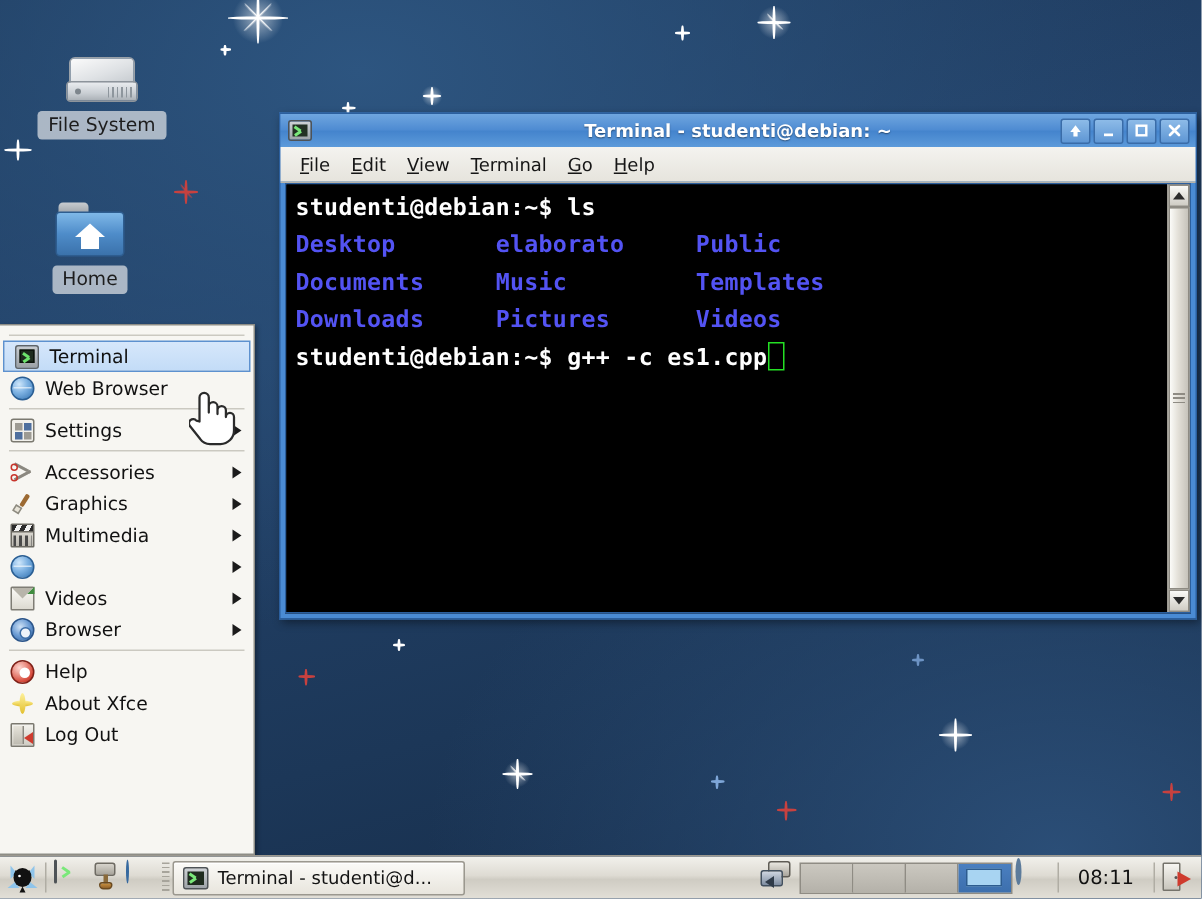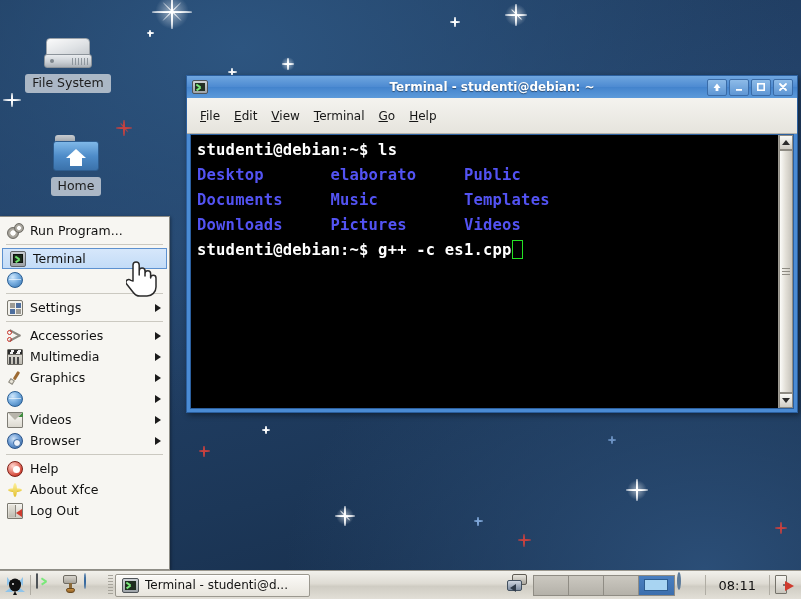"File" .menubar { height: 36px -> 24px }
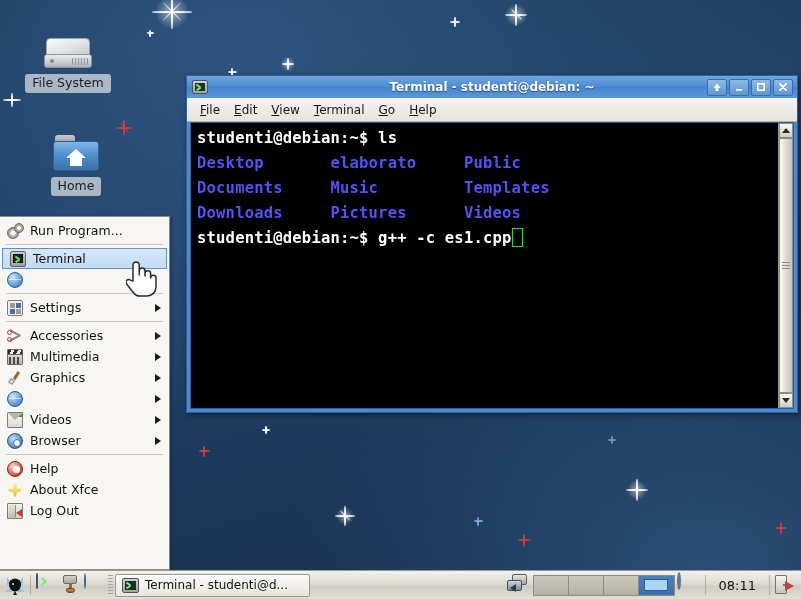"Home" div.desk-icon { left: 28px -> 12px }
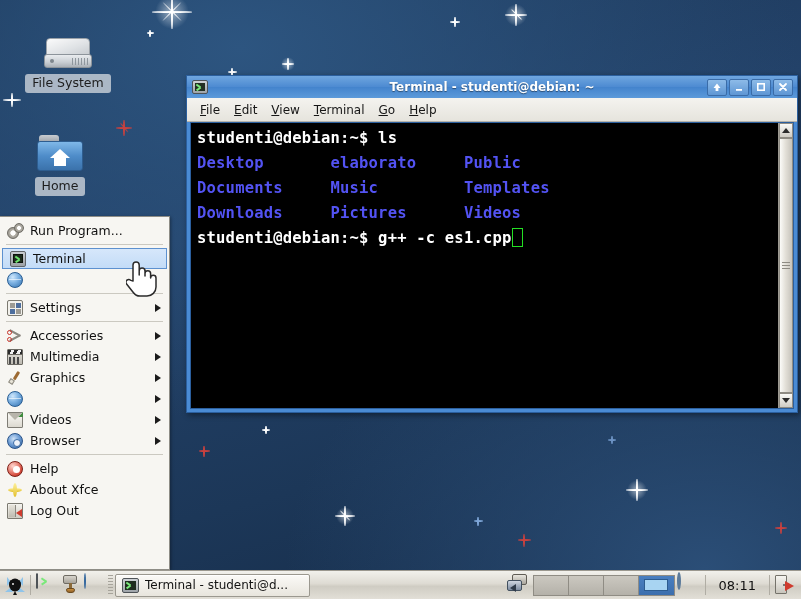"Run Program..." div.mi { html: <div> <span></span> <span>Run Program...</span> </div> -> none }
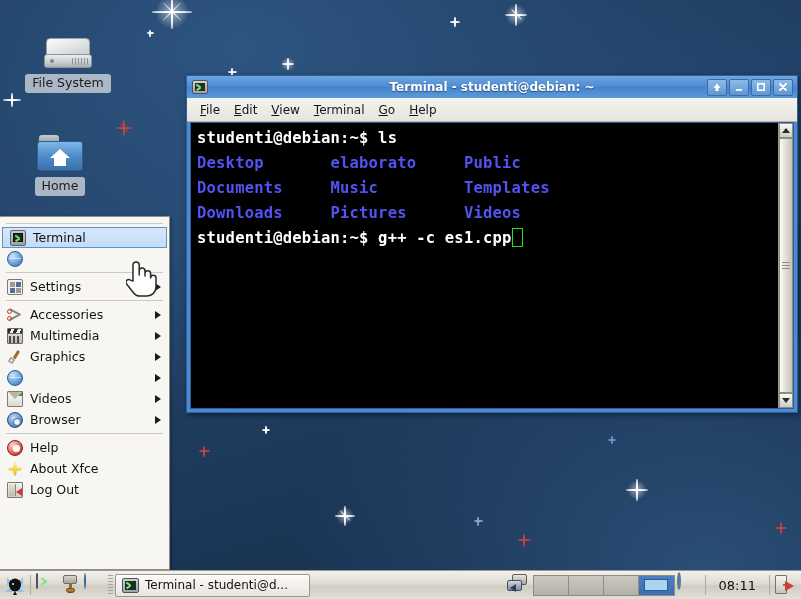"Web Browser" span.txt { html: none -> <span>Web Browser</span> }
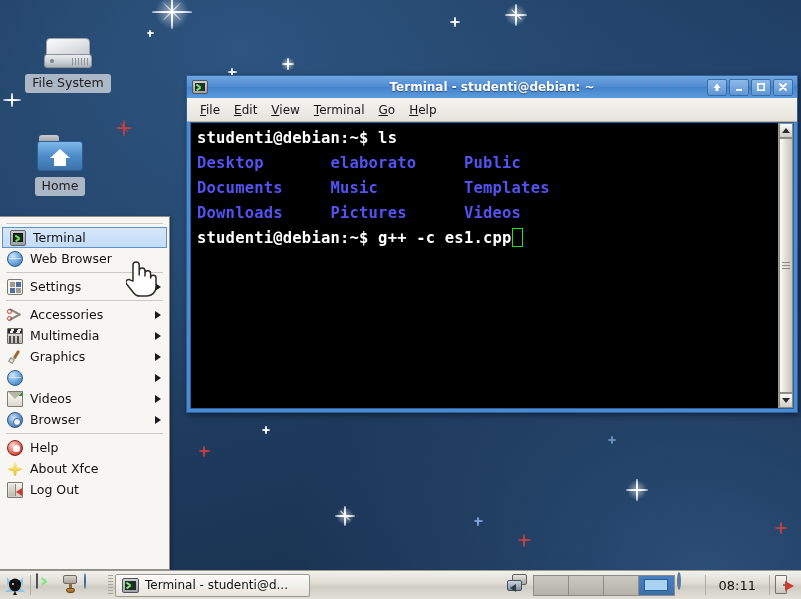"Multimedia" div.mi { order: before "Graphics" -> after "Graphics" }
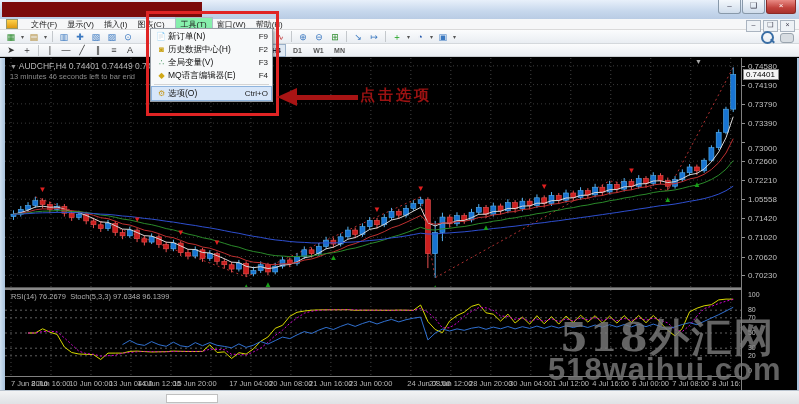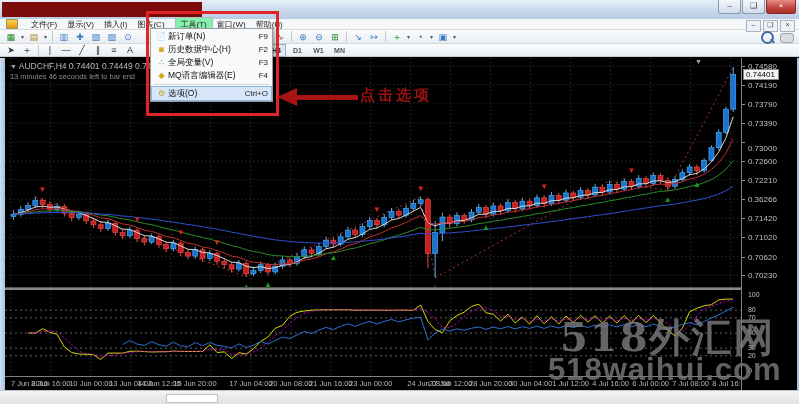"0.36266" div.plabel { text: 0.36266 -> 1.05558 }
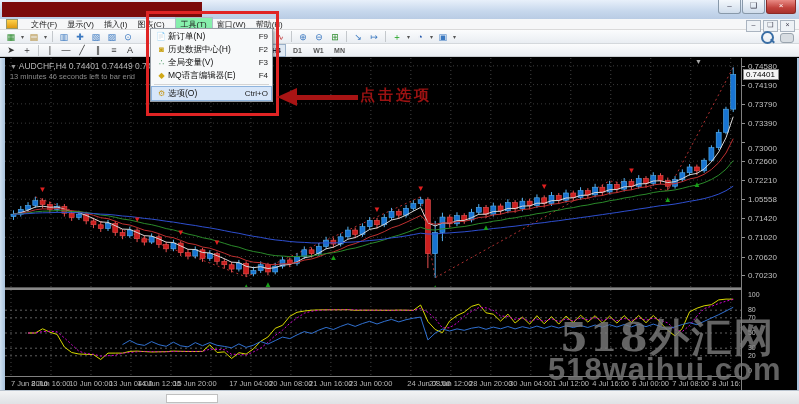"RSI(14) 76.2679 Stoch(5,3,3) 97.6348" div.ilabel { html: none -> <div> <span>RSI(14) 76.2679</span>&nbsp;&nbsp;<span>Stoch(5,3,3) 97.6348 96.1399</span> </div> }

**Instructions to follow**
Take the material above and output only the lines from the one that contains "html: <div> <span></span>" through the one that contains "text: 0.36266 ->", ends included and images left out.

**Your solution**
"Run Program..." div.mi { html: <div> <span></span> <span>Run Program...</span> </div> -> none }
"Web Browser" span.txt { html: none -> <span>Web Browser</span> }
"Multimedia" div.mi { order: before "Graphics" -> after "Graphics" }
"0.36266" div.plabel { text: 0.36266 -> 1.05558 }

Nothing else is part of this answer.